Initially a sceptic, Robert Skinner now believes there’s more to client behaviour than just that “touchy-feely” stuff.I’m a rational and analytic person. So the concept of psychology and client behaviour was initially challenging to me. As a planner, I learned seven years ago of a concept about understanding deeper client preferences and behaviour; and to be honest I found that area quite “fluffy” and potentially hard to work with. My hesitation was around how this could benefit my clients and my financial plan­ning business at the time and what were the practicalities. I was of the opinion that I did the best financial plan I could and the client preferences were not really important.

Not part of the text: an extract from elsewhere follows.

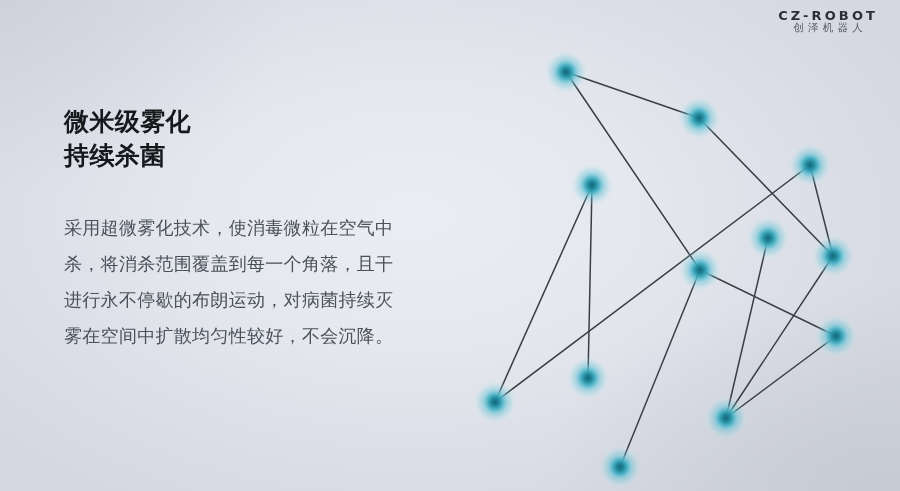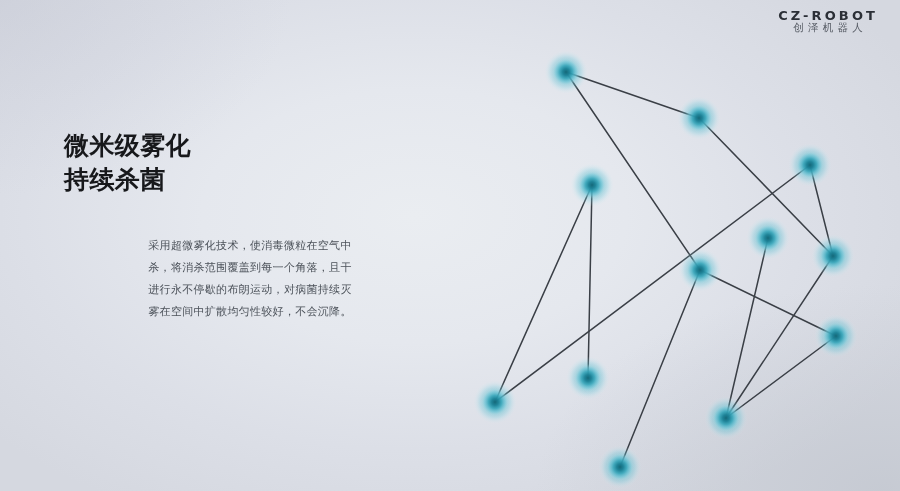"微米级雾化" .text-col { margin-top: 24px -> none }
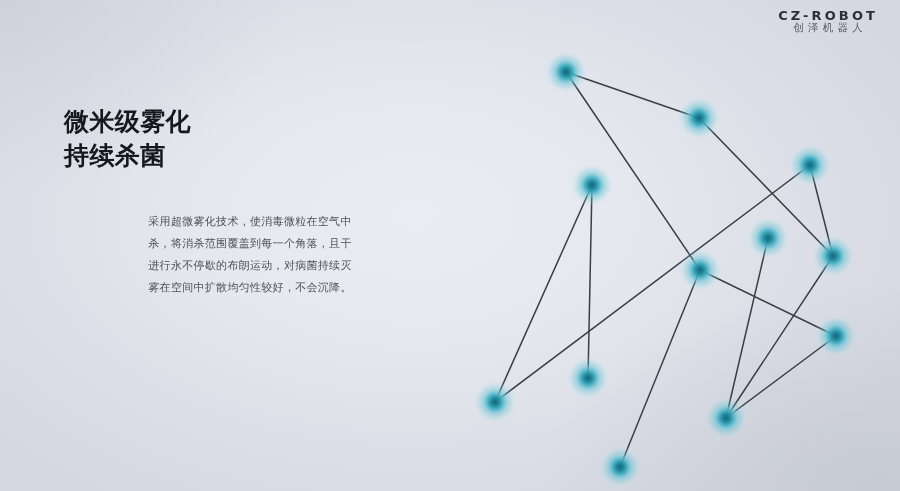"采用超微雾化技术，使消毒微粒在空气中" .body-copy { font-size: 11px -> 18px; text-align: center -> none }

A good plan is a good plan, regardless of how someone “feels” about it. After now working closely for some time with a particular human behavioural tool, it’s funny looking back at my previ­ous client base and seeing some obvious challenges and reasons for the challenges, which were not clear previously. Now that I have more knowledge, I can see people are different, react differ­ently, are driven by different values and are stressed by different things. When I formulated my advice it was logical, as was my client service package. Sometimes it was frustrating to present a plan to a client who just did not “get it”. Now I realise that in most cases it was because they were not “wired” like I was.  It is now clear that there are substan­tial benefits to the client relationship and the planning business in understanding psychological differences and in using psychometric testing.

I use the term “psychometric” and not “risk profile” purposefully. Psychometric testing is not risk profiling. It helps you understand the client, as in the person – what are their values, how do they prefer to create and manage wealth, what stresses them out, how do they like to communicate and, importantly, what will make them avid referrers. It won’t tell you whether they need a conservative or high-growth portfolio. People who are in tune with the Myers-Briggs Type Indicator, Kersey Temperament Sorter or the DISC profil­ing system know the potential benefits of such tools.

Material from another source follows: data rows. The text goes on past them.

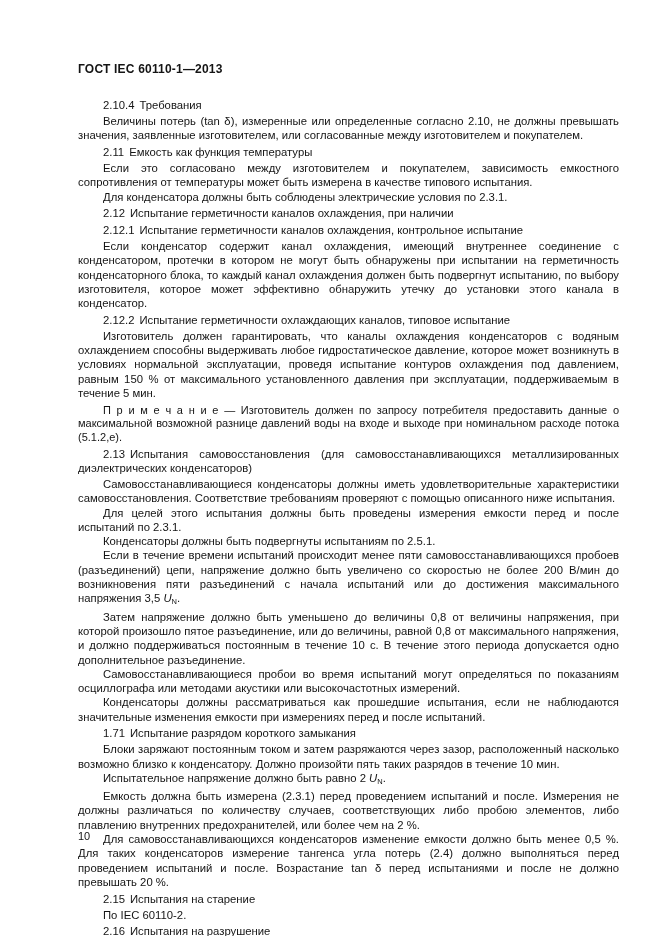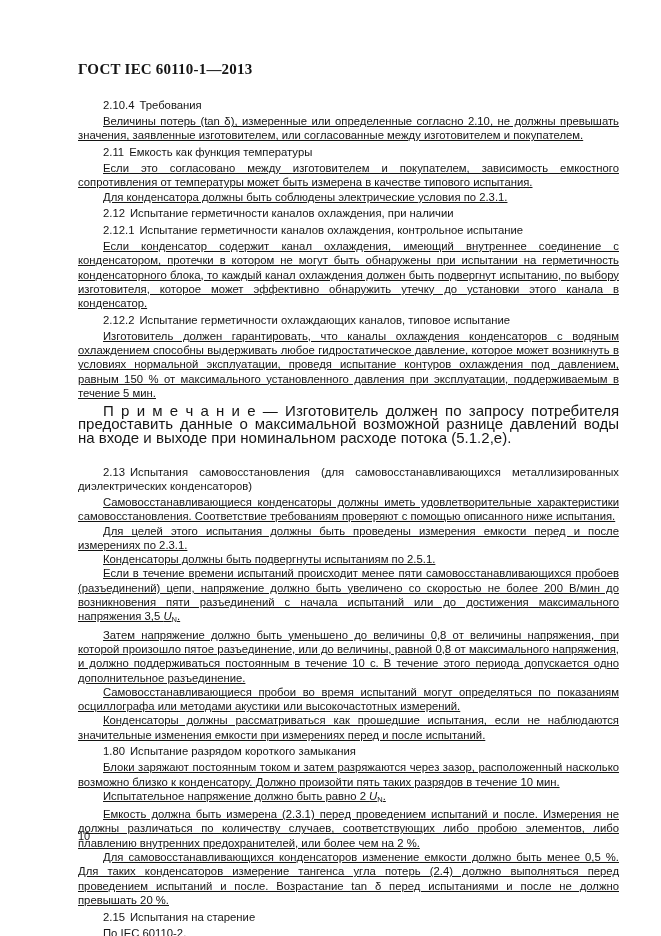"ГОСТ IEC 60110-1—2013" .doc-header { font-family: Liberation Serif, serif -> none; font-size: 15px -> 12px }
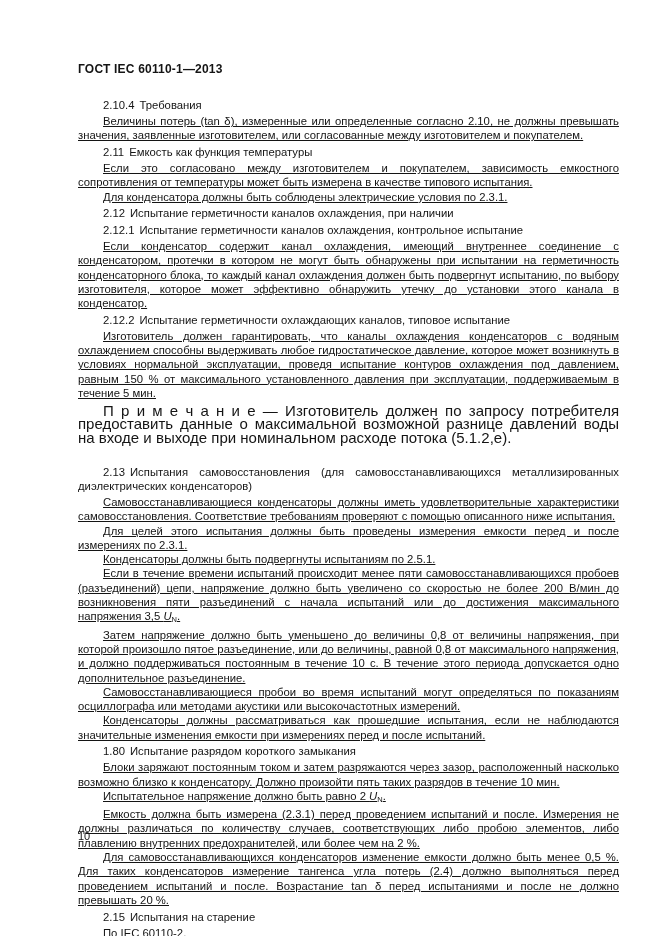"Величины потерь (tan δ), измеренные" .para { text-decoration: underline -> none }
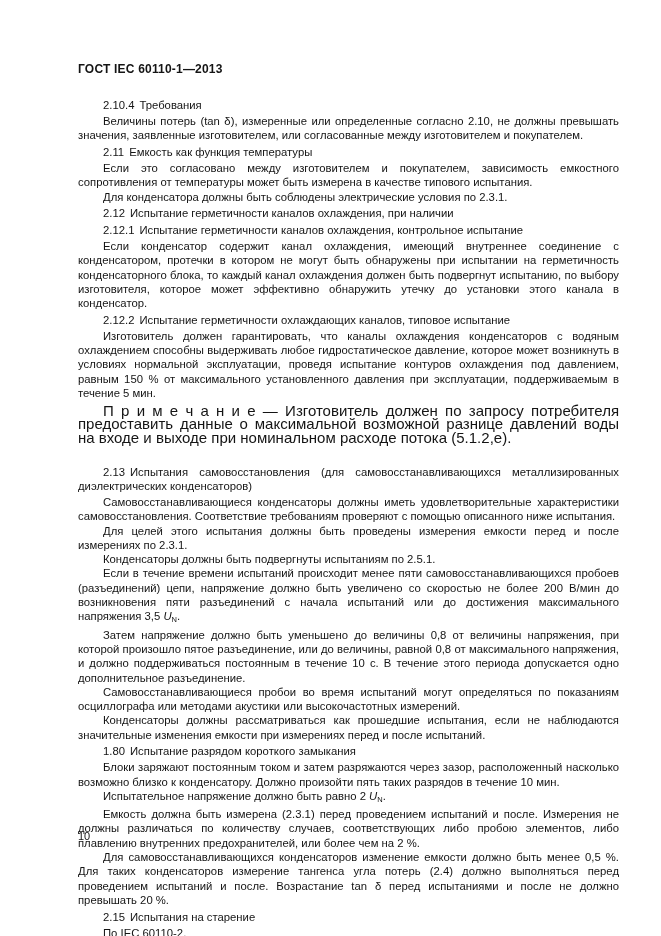"П р и м е" .note { font-size: 15px -> 11px; margin: 4px 0 21px 0 -> 4px 0 3px 0 }
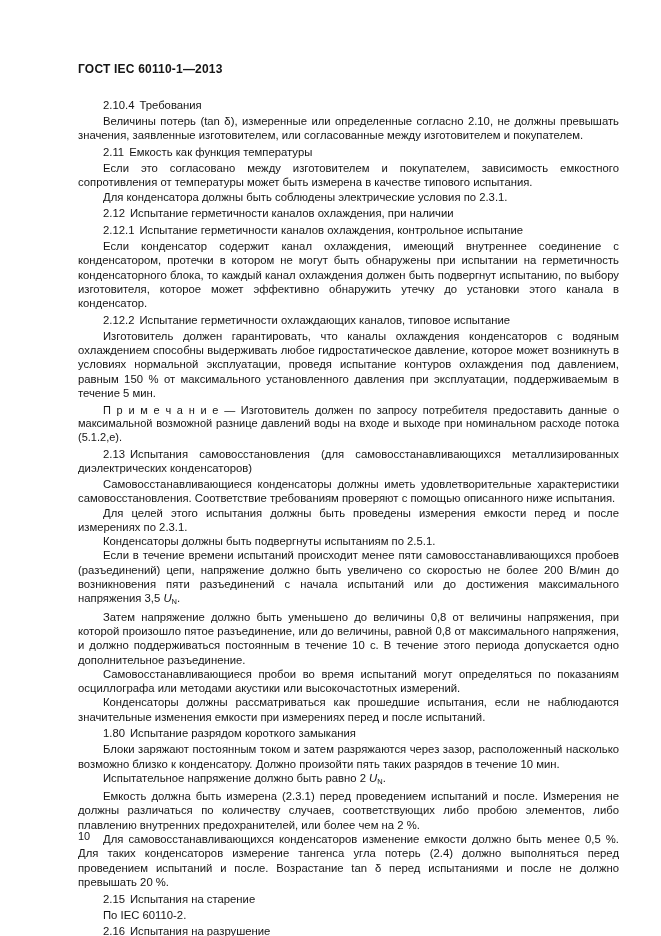"Для целей этого испытания должны" p.para { text: измерениях -> испытаний }
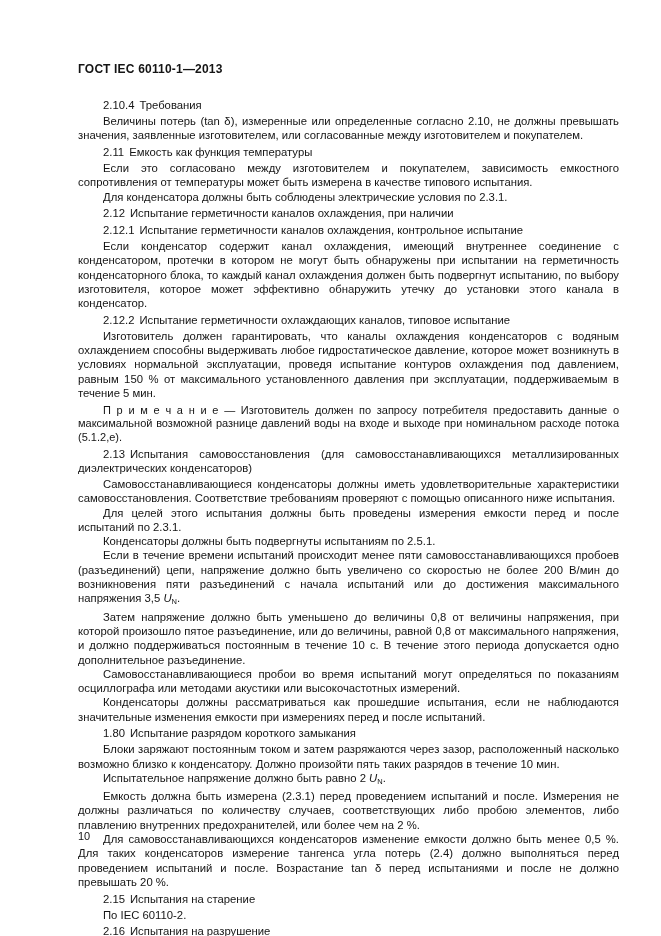"1.80" span.num { text: 1.80 -> 1.71 }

Unfortunately, there can be quite an art to interpreting these results in a money context, particularly when the reporting does not have a wealth flavour. If you are wondering, like I once was, whether there is any benefit in using this kind of tool with a client, then from a personal point of view, I’m happy to say the very material that I almost dismissed as fluffy has ultimately changed my life. I now have a greater understanding of myself, which answers a lot of questions that I struggled with for a long time. It has calmed my life and strengthened my relationship with my spouse, my friends and business associates.  You too can do this for your clients if you’re willing to go there. It need not be difficult; you just need to decide that helping your clients understand them­selves and their personal preferences for the way they manage and deal with money is good for them, and good for you.